* TASK TO COMPLETE
Each line from the one holding "[1064,239,1140,259] [628,271,716,292] 因此ETF提供的是" to the last line below must be written out exactly, with no other output.
[[ SOURCE RECORDS, beginning ]]
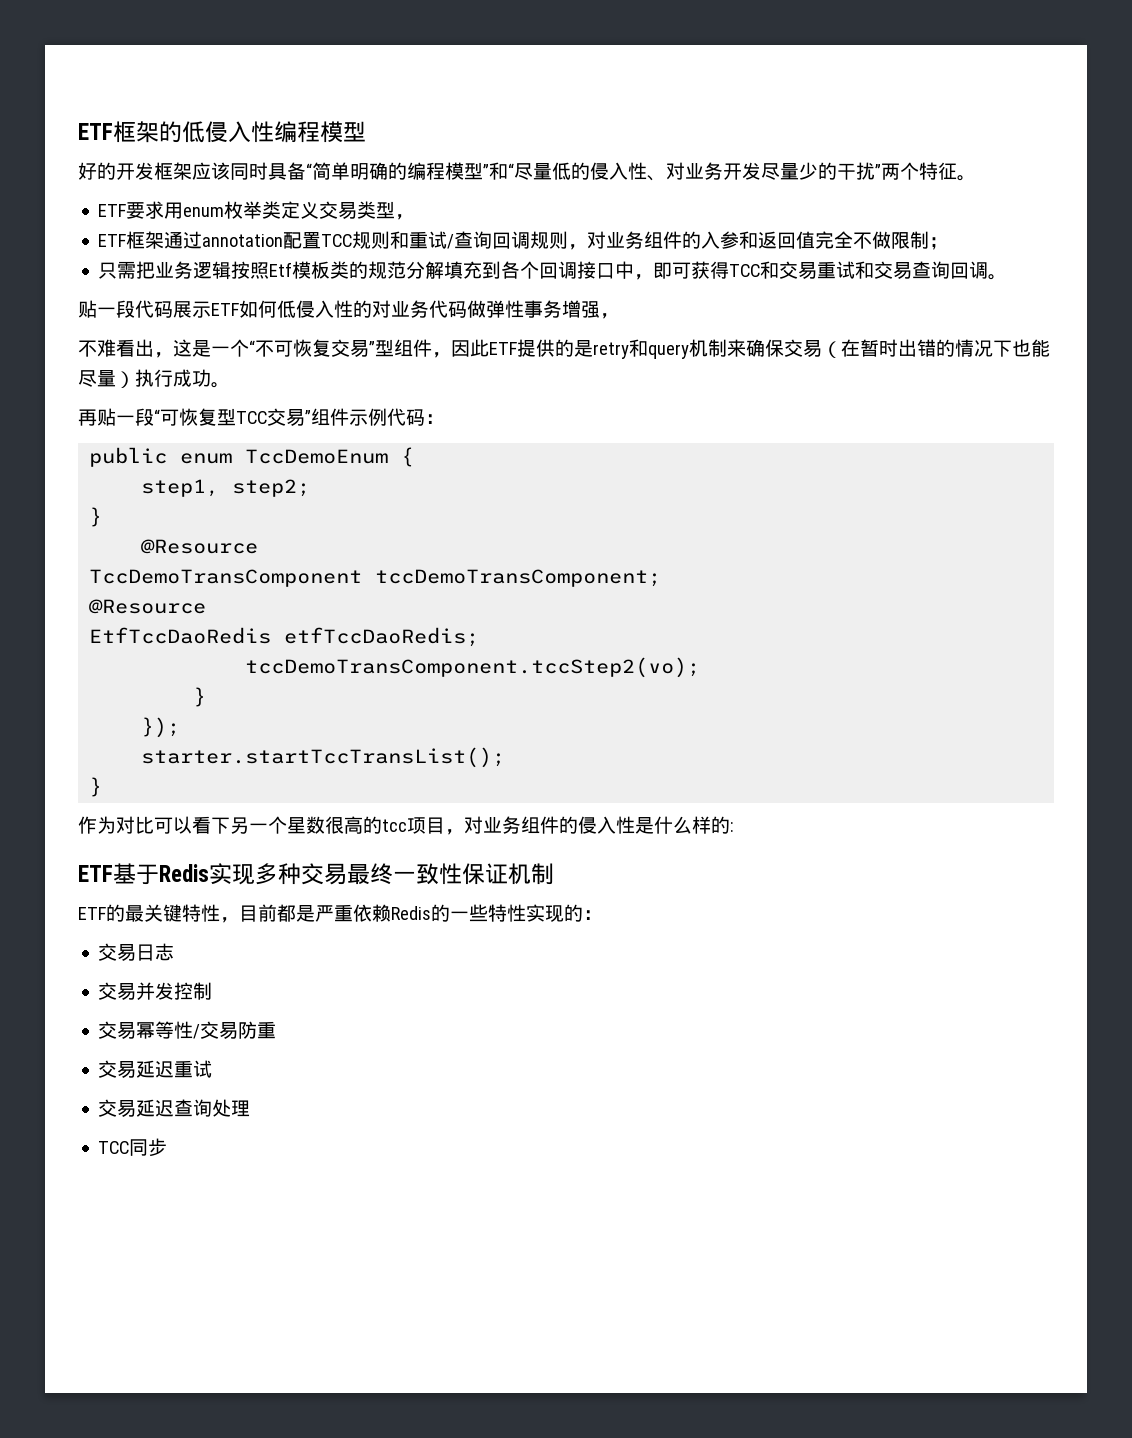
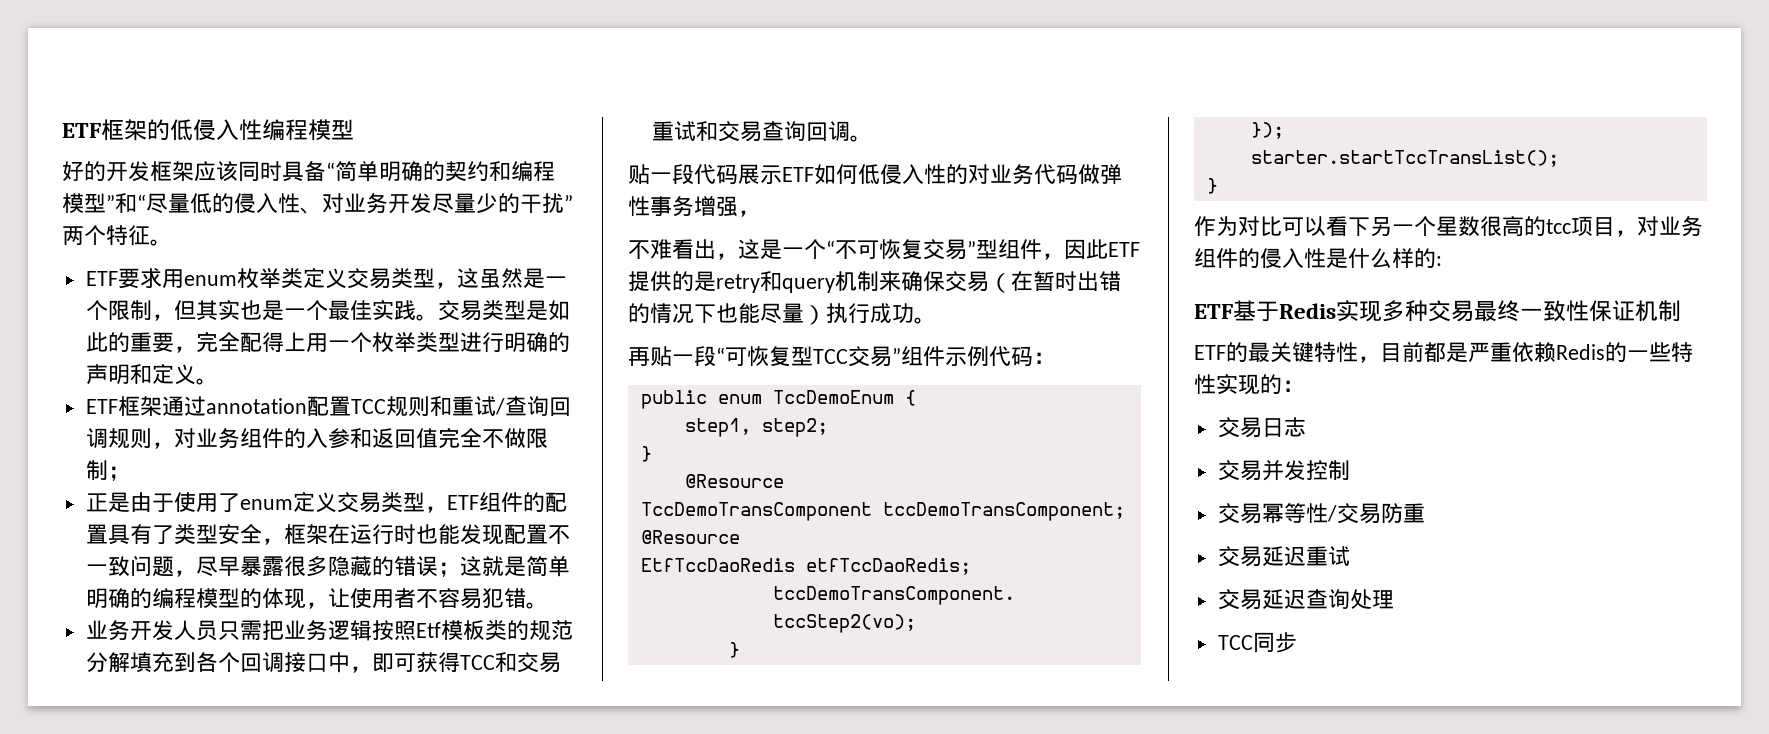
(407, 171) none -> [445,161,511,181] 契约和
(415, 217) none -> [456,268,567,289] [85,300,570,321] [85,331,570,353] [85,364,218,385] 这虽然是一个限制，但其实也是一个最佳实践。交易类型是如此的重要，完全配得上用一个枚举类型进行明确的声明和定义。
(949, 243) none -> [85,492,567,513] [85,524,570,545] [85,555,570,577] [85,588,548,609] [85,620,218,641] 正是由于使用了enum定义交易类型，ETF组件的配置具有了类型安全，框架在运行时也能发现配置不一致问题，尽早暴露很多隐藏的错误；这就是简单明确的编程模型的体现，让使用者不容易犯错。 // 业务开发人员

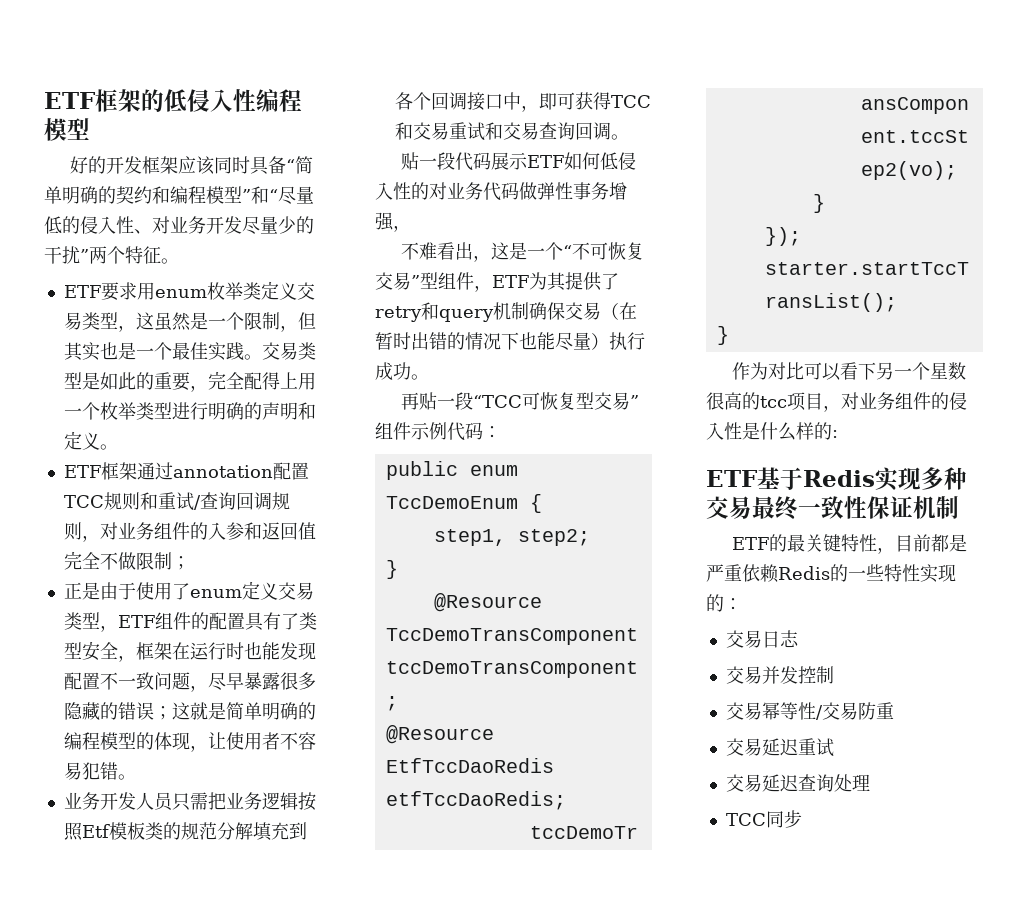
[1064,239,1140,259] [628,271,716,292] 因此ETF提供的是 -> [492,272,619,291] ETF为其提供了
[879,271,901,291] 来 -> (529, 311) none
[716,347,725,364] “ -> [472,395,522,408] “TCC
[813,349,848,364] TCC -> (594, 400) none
[[ SOURCE RECORDS, end ]]
* ANSWER SPACE
[1064,239,1140,259] [628,271,716,292] 因此ETF提供的是 -> [492,272,619,291] ETF为其提供了
[879,271,901,291] 来 -> (529, 311) none
[716,347,725,364] “ -> [472,395,522,408] “TCC
[813,349,848,364] TCC -> (594, 400) none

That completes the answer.